- sábado 01 de febrero de 2020 - 12:00 AM
Arde Panamá Oeste
La franja costera entre la Playa de Veracruz y el corregimiento de Cermeño de Capira, es hoy una zona de combate entre narcotraficantes y pandilleros que resuelven sus diferencias y negocios a punta de tiros.
Esta región es ahora tierra de nadie, lo que contrasta con la presencia de estaciones de policía en Playa Leona, Puerto Caimito y Veracruz, aparte del patrullaje de efectivos del Servicio Aeronaval.
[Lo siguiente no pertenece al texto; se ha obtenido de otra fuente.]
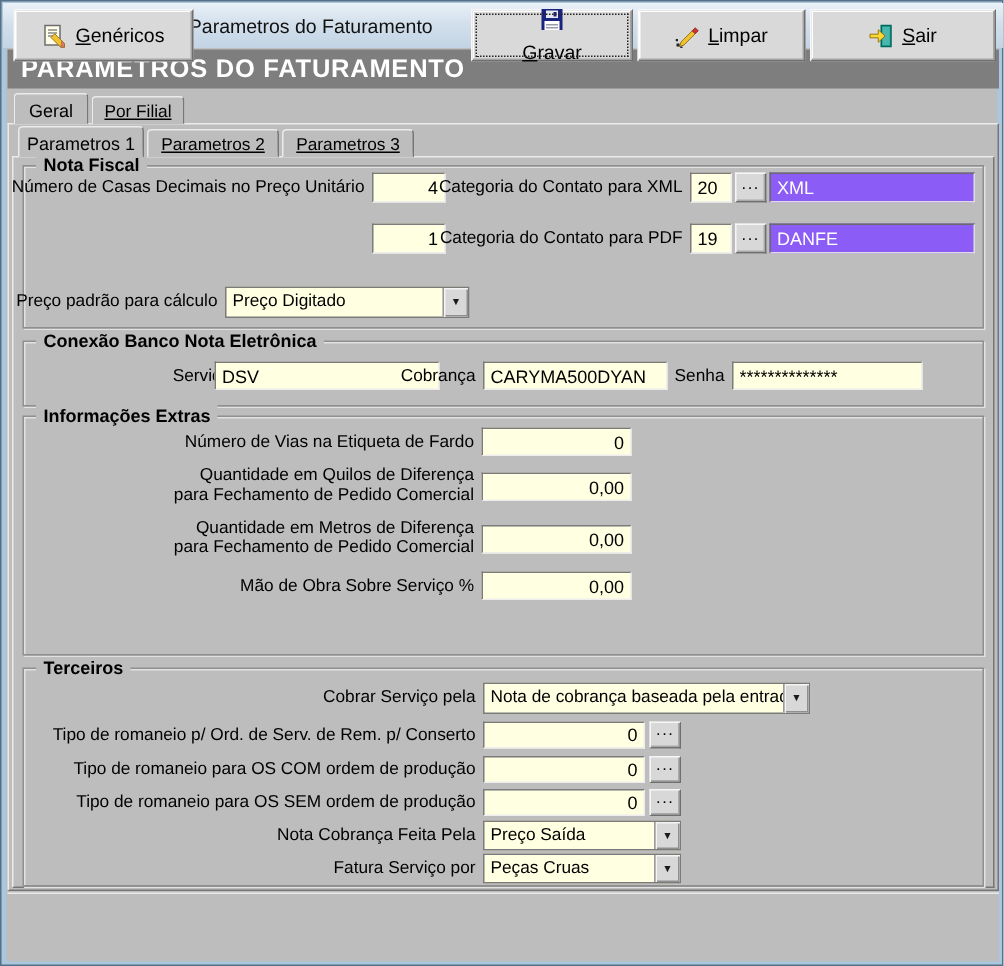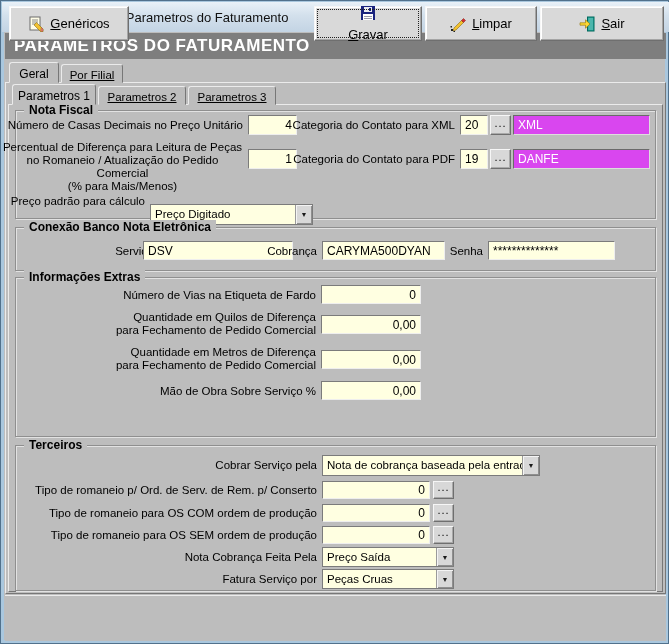--- a/index.html
+++ b/index.html
@@ -57,7 +57,7 @@
            border-right-color:#eee; border-bottom-color:#eee;
            font-family:"Liberation Sans", sans-serif; font-size:12px; color:#000; padding:0 4px; }
   .field.num { text-align:right; }
-  .ro { position:absolute; background:#d946ef; color:#fff; border:1px solid #6a6a6a;
+  .ro { position:absolute; background:#8b5cf6; color:#fff; border:1px solid #6a6a6a;
         border-right-color:#ddd; border-bottom-color:#ddd;
         font-size:12px; padding:2px 4px; overflow:hidden; white-space:nowrap; }
   .mini-btn { position:absolute; background:#d8d8d8; border:1px solid;

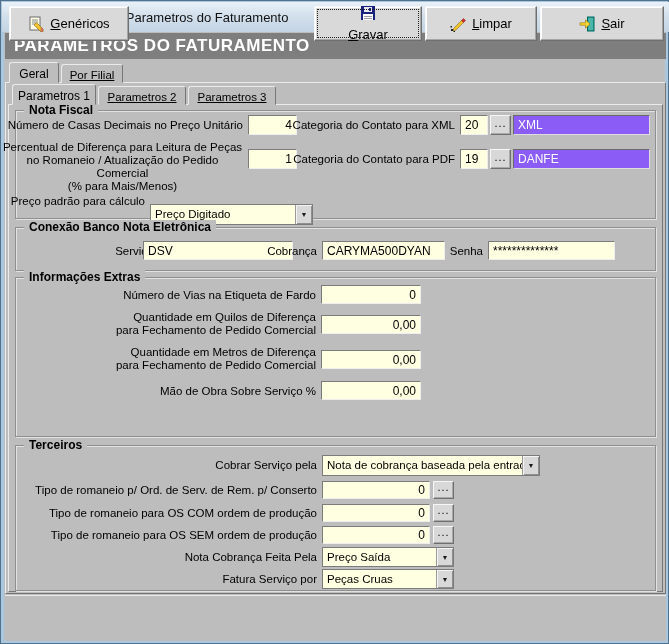--- a/index.html
+++ b/index.html
@@ -129,9 +129,6 @@
   <div class="mini-btn" style="left:489px; top:114px; width:21px; height:20px;">...</div>
   <div class="ro" style="left:512px; top:114px; width:137px; height:20px;">XML</div>
 
-  <div class="lblc" style="right:424px; top:140px;">Percentual de Diferença para Leitura de Peças
-no Romaneio / Atualização do Pedido Comercial
-(% para Mais/Menos)</div>
   <input class="field num" style="left: 247px; top: 148px; width: 49px; height: 20px;" value="1">
   <div class="lblr" style="right:213px; top:152px;">Categoria do Contato para PDF</div>
   <input class="field" style="left: 459px; top: 148px; width: 28px; height: 20px;" value="19">

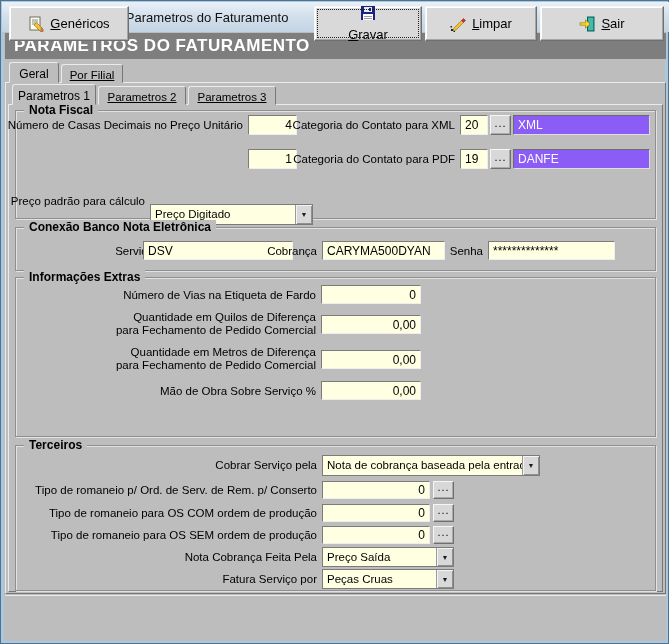--- a/index.html
+++ b/index.html
@@ -136,7 +136,7 @@
   <div class="ro" style="left:512px; top:148px; width:137px; height:20px;">DANFE</div>
 
   <div class="lblr" style="right:523px; top:194px;">Preço padrão para cálculo</div>
-  <div class="combo" style="left:149px; top:203px; width:163px; height:21px;">
+  <div class="combo" style="left:149px; top:190px; width:163px; height:21px;">
     <div class="ctext">Preço Digitado</div>
     <div class="carrow">▼</div>
   </div>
Y contrario a lo que esperaba una población cada día más insegura, este fenómeno delincuencial va en aumento en vez de reducirse.
Playas como Majagual, Petibre, Ortiguilla, Bajareque, Bertón, Playa Chiquita y Playa Grande, donde en otros tiempos los pescadores y recolectores de almejas, realizaban sus labores libres de temores, se han convertido en zonas de peligro por las que nadie se atreve a caminar por miedo a la presencia repentina de elementos de mal vivir.
La captura de cargamentos de drogas en playas y manglares y la aparición de caletos y cadáveres mutilados en parajes solitarios, son los hechos más frecuentes sin que se vean acciones más agresivas en la persecución del delito por parte de las autoridades.
El incidente donde murió un niño de pocos meses de nacido en Chumical de Arraiján, denota la ceguera, el salvajismo y la crueldad con que actúan esos grupos criminales que no distinguen entre compinches e inocentes.
En esta última década han sido construidas en Panamá Oeste miles de viviendas, sin contemplar planes de seguridad ciudadana. Los recorridos de la policía por áreas rojas solo son paliativos que ahuyentan temporalmente al hampa.
Mientras suenan en las noches los disparos de uno y otro bando, el debate aburrido sobre la prohibición del uso de armas en el país, sigue en el vacío a la espera de más muertos.